Rabu, 25 Februari 2015

Banjir Kata Gubernur Ahok

Banjir Kata Gubernur Ahok

Agus Dermawan T  ;  Pengamat Budaya dan Seni
KORAN TEMPO, 24 Februari 2015

                                                                                                                                     
                                                

Gubernur DKI Jakarta Basuki Tjahaya Purnama atau Ahok adalah gunung berapi aktif, yang setiap letusannya menyemburkan bebatuan kata-kata. Bahasanya keras dan tajam. Terakhir, berkaitan dengan banjir di Jakarta, ia memberondong Perusahaan Listrik Negara (PLN) dengan kalimat yang mengecam. “Pemadaman listrik menyebabkan pompa kagak jalan. Ini gila. Ini sabotase!” katanya.

Tentu para pejabat PLN tergeragap, kemudian bergumam agar Ahok mengubah gaya bertuturnya dengan bahasa yang lebih sopan. Atas saran itu, mungkin Ahok akan menggelengkan kepala. Lantaran ia merasa bahwa kajian filsafat bahasa Wittgenstein jauh-jauh hari justru tidak menyalahkan apa yang ia ucapkan.

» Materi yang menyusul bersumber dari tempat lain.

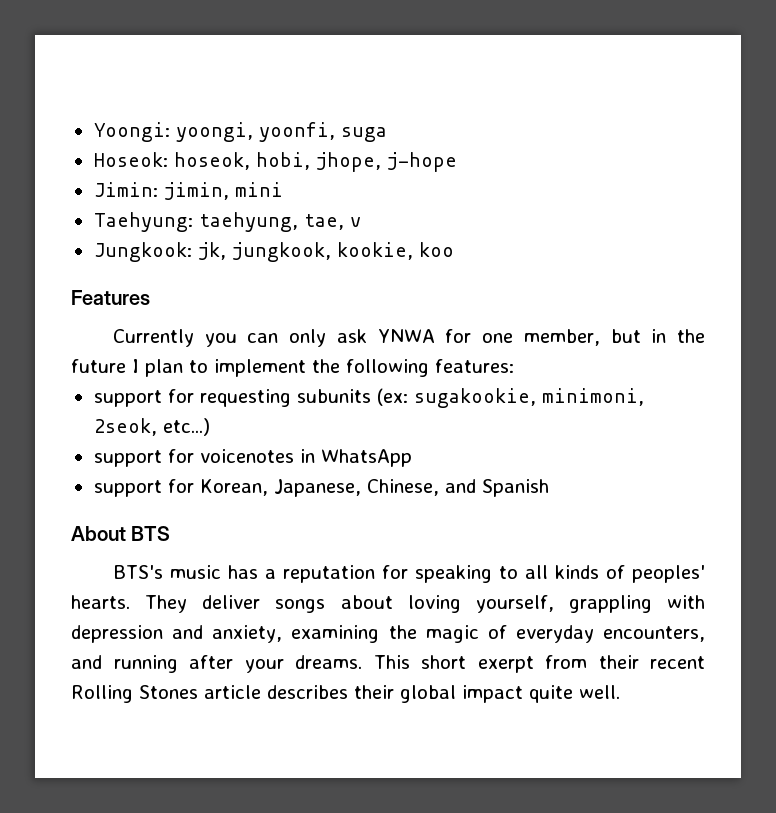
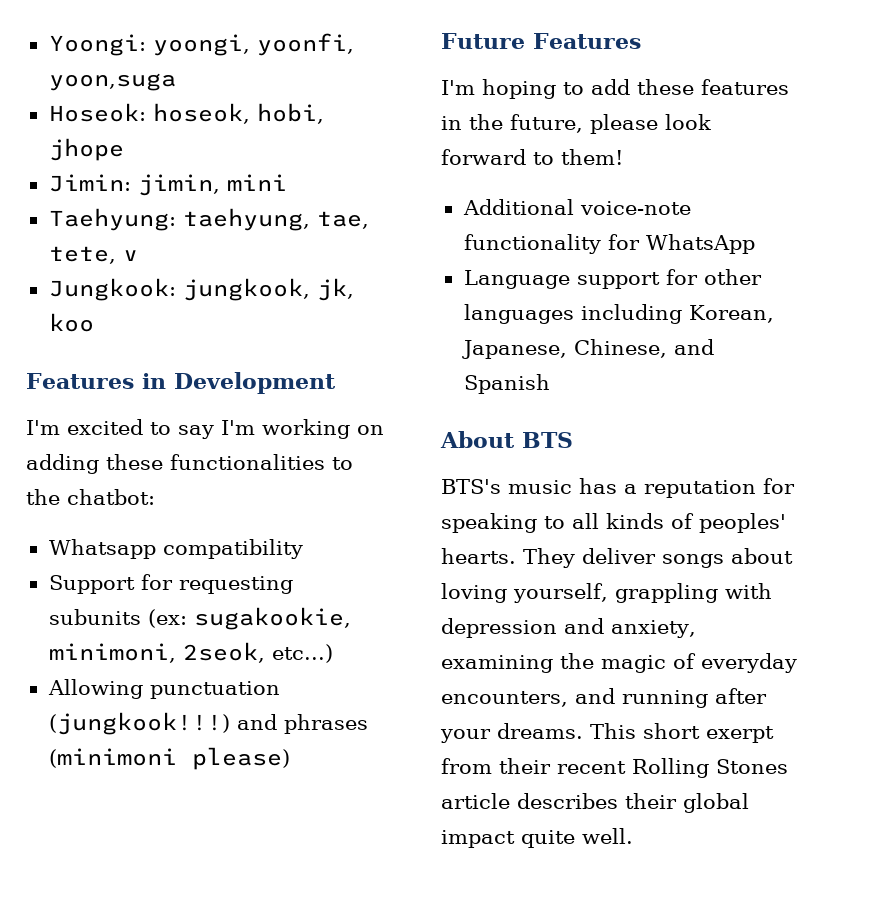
[340,127,387,142] suga -> [48,73,176,91] yoon,suga
[315,152,457,172] jhope, j-hope -> [48,138,124,161] jhope
(344, 222) none -> [48,246,116,264] tete,
[197,242,413,262] jk, jungkook, kookie, -> [182,278,354,301] jungkook, jk,
[112,329,705,347] [71,359,514,377] [93,390,162,407] // Currently you can only ask YNWA for one member, but in the future I plan to implement the following features: // support -> [141,372,336,394] [26,419,384,439] [26,454,353,474] [26,489,155,505] [48,539,303,559] [48,575,135,594] in Development // I'm excited to say I'm working on adding these functionalities to the chatbot: // Whatsapp compatibility // Support
[93,449,412,467] [93,479,194,497] support for voicenotes in WhatsApp // support for -> [47,679,280,699] [48,712,368,735] [48,747,290,770] [441,33,641,49] [441,79,789,99] [441,114,711,134] [441,149,623,165] [462,199,691,215] [463,234,755,254] [463,269,762,289] [463,304,682,324] Allowing punctuation (jungkook!!!) and phrases (minimoni please) // Future Features // I'm hoping to add these features in the future, please look forward to them! // Additional voice-note functionality for WhatsApp // Language support for other languages including

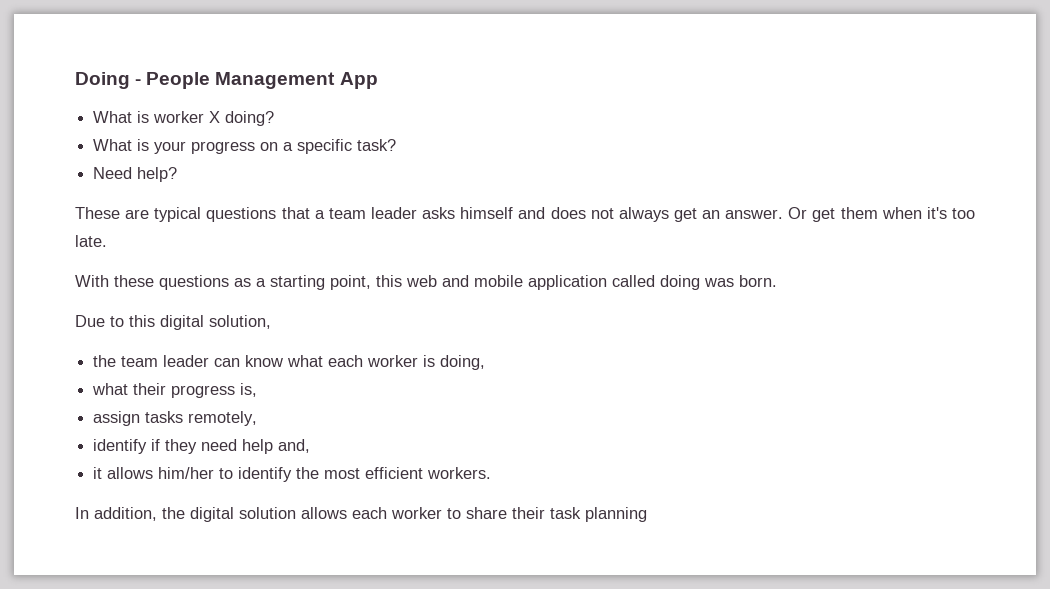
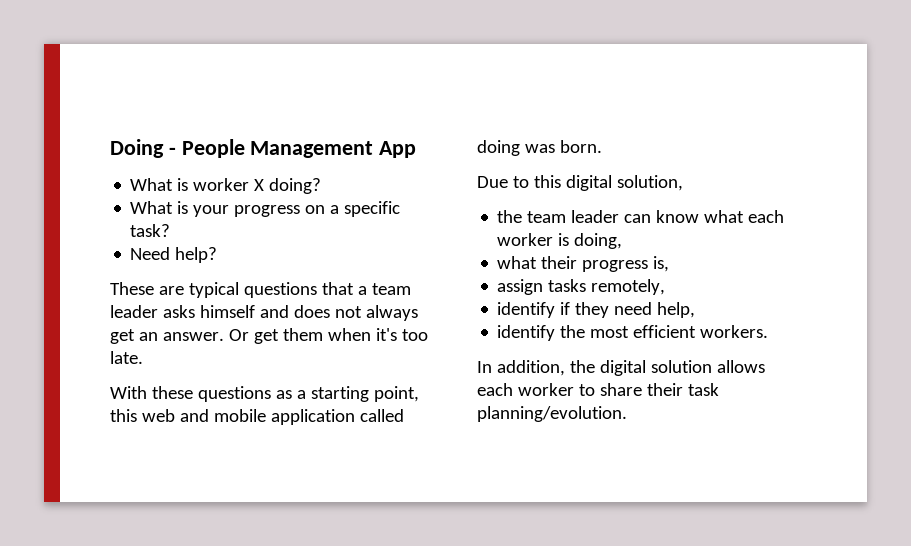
[242,439,311,454] [93,467,234,479] help and, // it allows him/her to -> [657,302,696,318] help, //
[585,507,647,522] planning -> [477,406,627,422] planning/evolution.

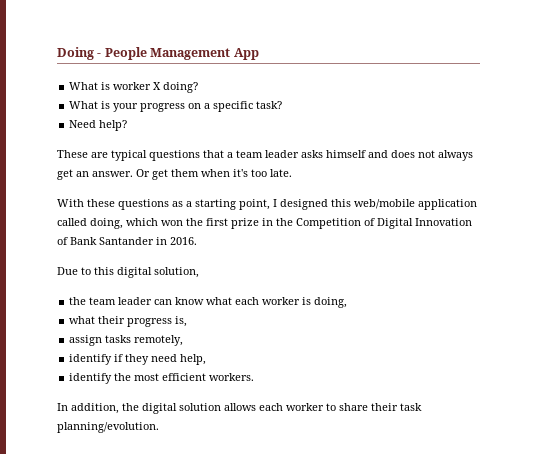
[110,409,404,425] [477,140,602,156] this web and mobile application called doing was born. -> [273,199,477,210] [57,218,472,229] [57,237,197,245] I designed this web/mobile application called doing, which won the first prize in the Competition of Digital Innovation of Bank Santander in 2016.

Sebagaimana Wittgenstein, Ahok memang memposisikan bahasa hanya sebagai terjemahan dari fakta, sehingga apa pun yang diucapkan, asal berangkat dari fakta, tidaklah bisa keliru. Ahok, lewat tutur bahasanya yang ternyata “kasar”, sesungguhnya memang hanya menegaskan fakta yang pernah terjadi. Sedangkan dari dalam pengungkapan fakta itu barulah muncul obyek (sebagai unsur dari fakta), yang dalam konteks banjir kemarin adalah PLN. Dalam luapan ucapan Ahok, si obyek alias PLN bukanlah ihwal yang paling pokok.

Dengan pengetengahan fakta (dan pemunculan obyek) itu, apa yang dikemukakan Ahok sekonyong-konyong menjadi realitas baru. Dan realitas baru itu bisa menyampaikan “maksud jelas” apabila di dalamnya termuat reference (rujukan). Dalam konteks banjir dan Ahok kemarin, “maksud jelas” yang tersirat adalah “perbaikan sistem”. Walhasil, apa yang dikemukakan Ahok dalam gaya bahasa apa pun memperoleh pembenaran ala Wittgenstein. Sebab, substansi isi ledakan bahasanya benar, dan muara dari maksud yang dia tuturkan juga benar.

Tapi, untuk publik Indonesia yang biasa bersantun ria, tutur kata dan gaya bahasa yang terlalu terang itu jadi masalah. Atas hal ini, kajian filsafat bahasa lain memberikan penjelasan. Noam A. Chomsky menganggap bahasa sebagai persoalan “dari dalam”. Aspek ini diistilahkan sebagai Language Acquisition Device (LAD), yang dalam kosmologi bahasa Melayu disebut Alat Pemerolehan Bahasa (APB). Suatu sistem yang memungkinkan semua manusia (anak-anak) normal memperoleh bahasa pertamanya di luar kesadaran dan tanpa pengajaran formal (Muhammad Khoyin, 2013).

Namun demikian, Chomsky yakin akal manusia akan menemukan bahasa yang sifatnya umum, karena komunikasi antarpersona dan antarkomunitas memaksa terjadinya hubungan bahasa yang saling mengisi. Bahkan hubungan antarsuku dan bangsa bisa saling mempengaruhi. Bahasa yang kaku akan jadi luwes. Yang kasar menjadi lebih halus, dan sebaliknya. Pendapat ini meyakini bahwa akal manusia adalah ruang besar tabula rasa (bersih dan terbuka) yang diam-diam mengambil, menerima, menyimpan, dan menafsirkan segala pengetahuan yang ditanggapi oleh pancaindra.

Sudah waktunya Pak Gubernur Ahok, atau Zhong Wan Xie, yang “dari dalam”nya mewarisi kekerasan dan kekasaran tutur, mengkaji ulang filsafat bahasanya. Agar pusaran politik dan birokrasi Indonesia yang (kadang) pokrol bambu tidak punya alasan untuk menggempurnya.